= What the exercise asks =
Every entry in the data is to be written out exactly; no picture belongs in the copy.

= Records shown =
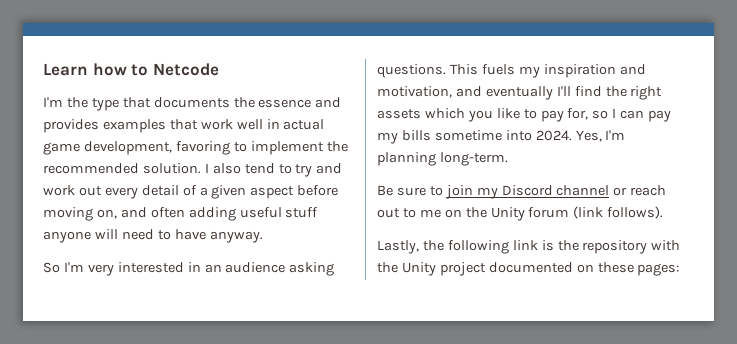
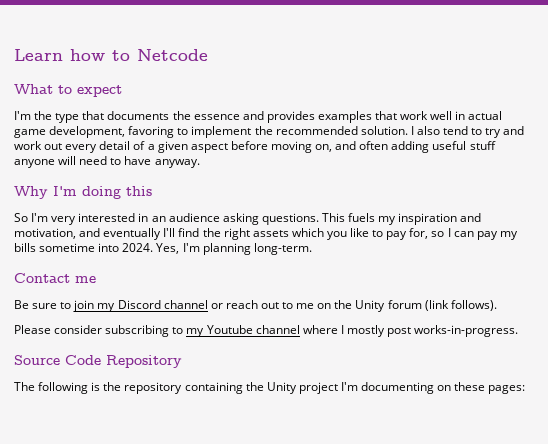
(219, 69) none -> [14,84,122,97] // What to expect
(263, 237) none -> [14,186,152,199] // Why I'm doing this
(508, 159) none -> [14,273,96,283] // Contact me
[377,240,538,254] Lastly, the following link -> [14,325,519,337] [14,355,182,368] [14,382,89,394] Please consider subscribing to my Youtube channel where I mostly post works-in-progress. // Source Code Repository // The following
[651,240,681,251] with -> [184,382,243,394] containing
[488,262,573,273] documented -> [340,382,435,394] I'm documenting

= Written response =
(219, 69) none -> [14,84,122,97] // What to expect
(263, 237) none -> [14,186,152,199] // Why I'm doing this
(508, 159) none -> [14,273,96,283] // Contact me
[377,240,538,254] Lastly, the following link -> [14,325,519,337] [14,355,182,368] [14,382,89,394] Please consider subscribing to my Youtube channel where I mostly post works-in-progress. // Source Code Repository // The following
[651,240,681,251] with -> [184,382,243,394] containing
[488,262,573,273] documented -> [340,382,435,394] I'm documenting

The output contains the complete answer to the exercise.